You are going to love this Spring -Perfect soup!
Decadence without cream. That was the challenge today in assembiling a pea soup made here with frozen peas- since I know they are far easier for you to find- that is chilled and perfect for Spring and Summer. Rich enough to be a meal, this soup traditionally has the distinct ingredient I can not eat- heavy cream- as a major component.
Can you substitiute cream made from soaked cashews and have the same results?
Yes. And today’s very simple soup is all about that, along with the sunshining freshness of peas!
First of all, on the Specific Carbohydrate Diet- and I believe Paleo as well- the use of canned stock and broth is prohibited.
Before I make this, I put a few carrots, a few celery stalks, and veggies that I will need to toss soon from the fridge (peppers, shallots, whatever is there) and an onion into a big pot and simmer it with a healthy few pinches of sea salt and black pepper for a few hours. That’s a very quick veggie broth. We can get far more elaborate, but for the sake of making this dish, this is fantastic.
If you have no restrictions on your diet, feel free to use a quality store-bought organic broth.
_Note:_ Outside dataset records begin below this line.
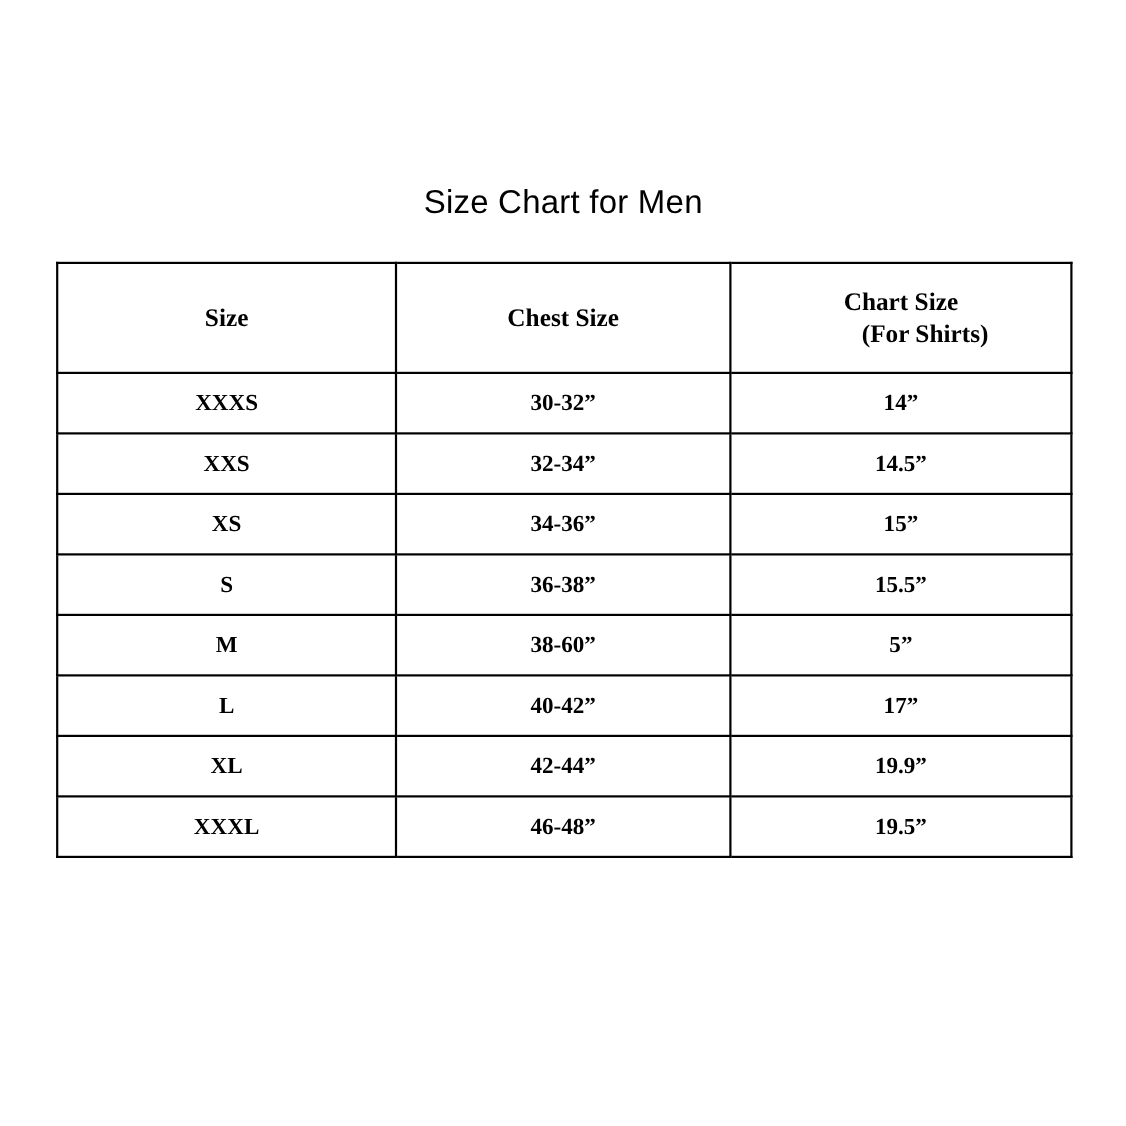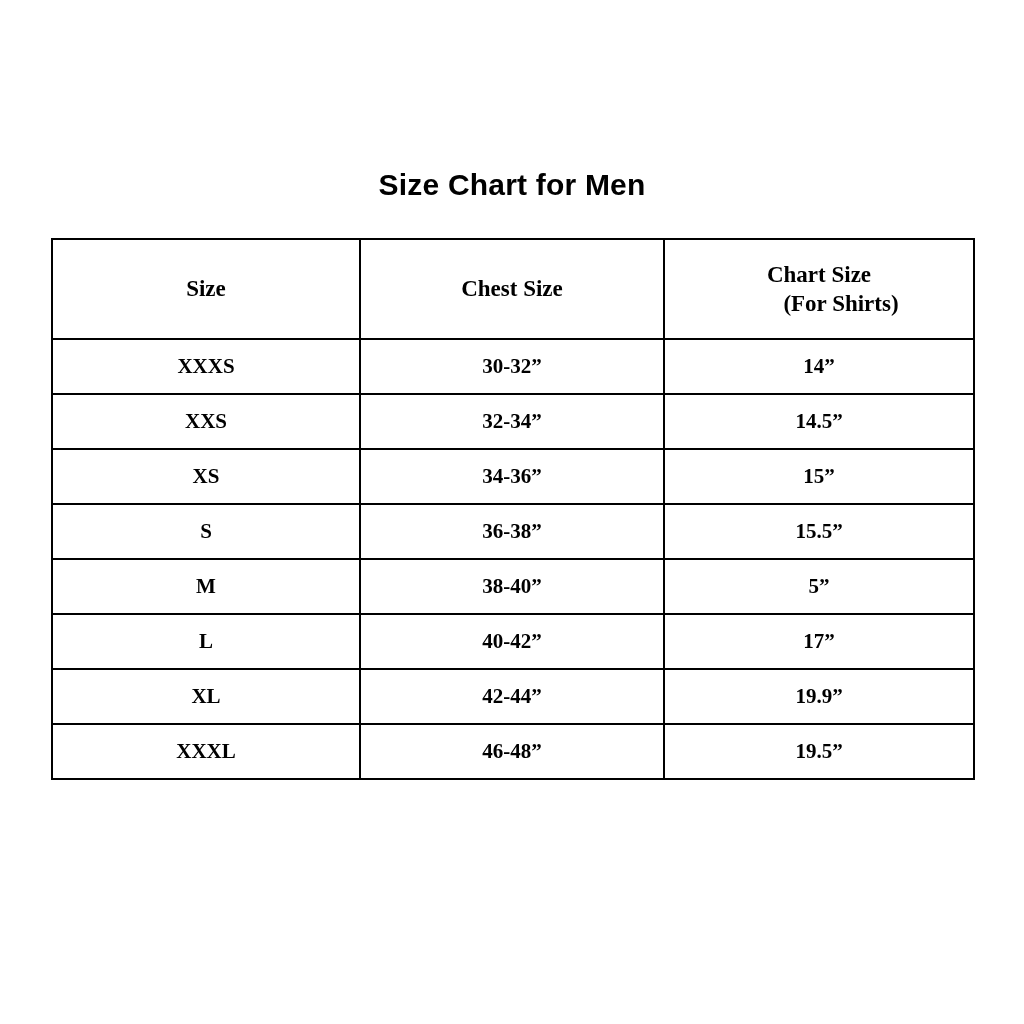--- a/index.html
+++ b/index.html
@@ -29,7 +29,7 @@
     width: 1024px;
     text-align: center;
     font-size: 30px;
-    font-weight: bold;
+    font-weight: normal;
     letter-spacing: 0.2px;
   }
   table.size-table {

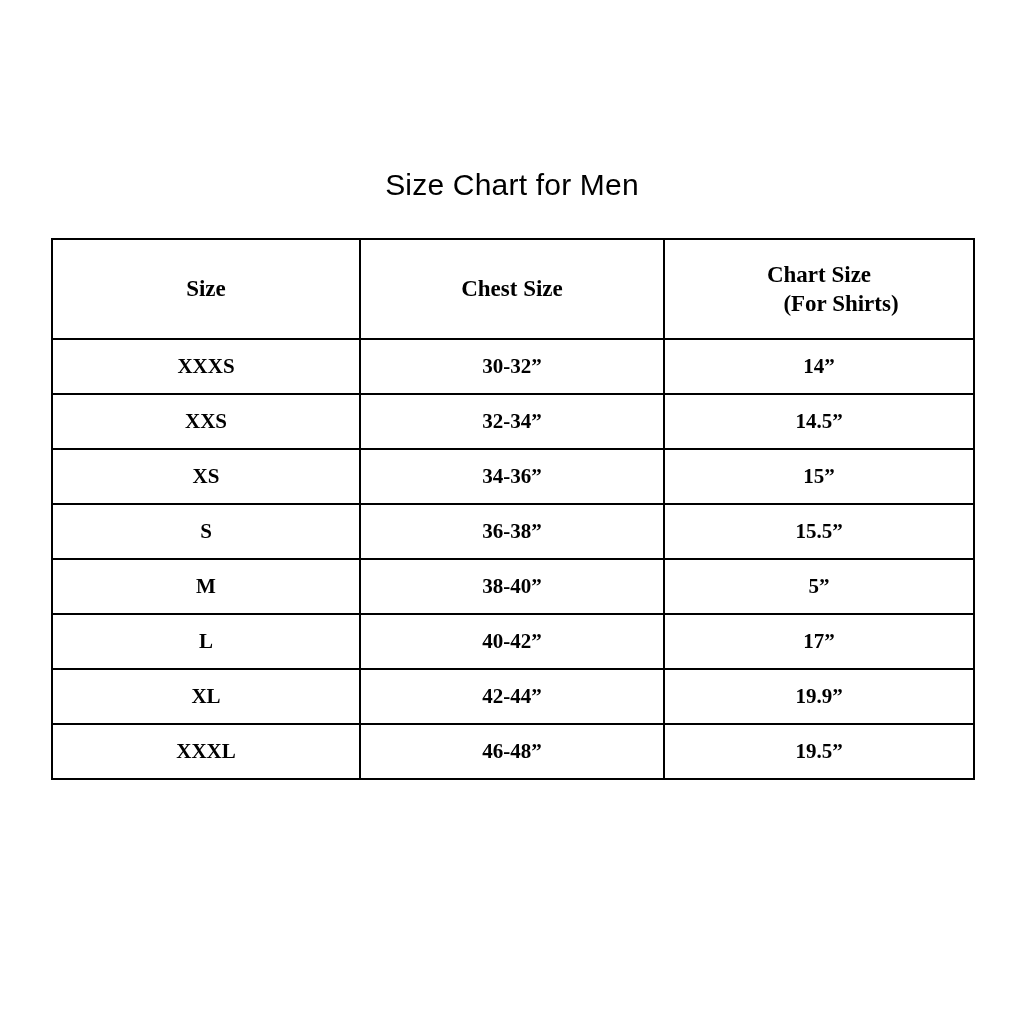--- a/index.html
+++ b/index.html
@@ -118,7 +118,7 @@
       </tr>
       <tr>
         <td>M</td>
-        <td>38-40”</td>
+        <td>38-60”</td>
         <td>5”</td>
       </tr>
       <tr>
The rest of this dish is disarmingly simple. I suggest soaking the cashews for a few hours, so if you make your veggie broth you may want to soak the raw cashews at the same time.
Chilled Pea Soup
1 big leek, chopped
2+ tbs of grass fed butter
a 1 lb bag (pretty standard size) bag of shelled fresh organic frozen peas (Or about 3 cups of shelled fresh English Peas)
3 cups of veggie broth
Mint for garnish- and stir some in fresh, too!
salt and pepper to taste
+ Cashew Cream (how-to below!)
To make the soup:
Chop up the leek into fine circles (chop along it into thin pieces) and sautee in a big soup pot in the butter (substitute oil if you want to make this vegan). Move it aroud in the pot for a few minutes until it gets softer and more clear looking. Then add in peas frozen (I literarlly toss straight from the freezer), 3 cups of broth (give or take) and let that simmer for about 20 minutes. Check on it. Add a bit of salt to taste. Let it simmer until peas are cooked. I let mine go for 30 mins. You can do about 20 mins or so with fresh peas. Let this cool off of the hot burner. Blend it up in a blender (or with an immersion blender). Put it in the refrigerator for a bit to chill. Add the cashew cream to each bowl to taste (I do a very heaping tablespoon or so and stir it up… and garnish with fresh mint!
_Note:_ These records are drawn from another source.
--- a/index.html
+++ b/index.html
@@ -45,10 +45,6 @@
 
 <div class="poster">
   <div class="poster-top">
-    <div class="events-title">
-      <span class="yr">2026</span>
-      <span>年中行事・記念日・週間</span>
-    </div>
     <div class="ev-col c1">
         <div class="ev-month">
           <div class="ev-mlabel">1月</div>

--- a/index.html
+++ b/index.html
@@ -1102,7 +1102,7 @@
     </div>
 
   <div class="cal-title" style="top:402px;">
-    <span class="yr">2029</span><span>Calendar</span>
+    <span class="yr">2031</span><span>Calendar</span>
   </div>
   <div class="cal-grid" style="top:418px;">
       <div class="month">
Soak 2 cups of cashew pieces for several hours (not longer than overnight or they will sprout!)
Water (see below for how-to)
Pinch of sea salt
Drain the water from them and put them in a food processor, a high speed blender… or a regular blender. Blend for at least a minute high speed, adding just a bit of water (the smallest about you need to blend) and a bit more as you go to get the consistency of heavy cream. Add water very gradually. *Note: this is tough in a non-high speed blender at times so pause, scrape down sides and then resume blending often and see how you do! Strain through a fine sieve if you use a traditional blender so if you want to get the cashew pieces out that have not blended.
Store this for a few days… you can stir a few spoons full into each bowl of soup as you serve it for maximum yum factor.
You can also add the cashew cream to fresh fruit, salad dressings and just about anything you like to be creamy. I’ll likely do another fun sweet treat with this batch to inspire you to put it to good use!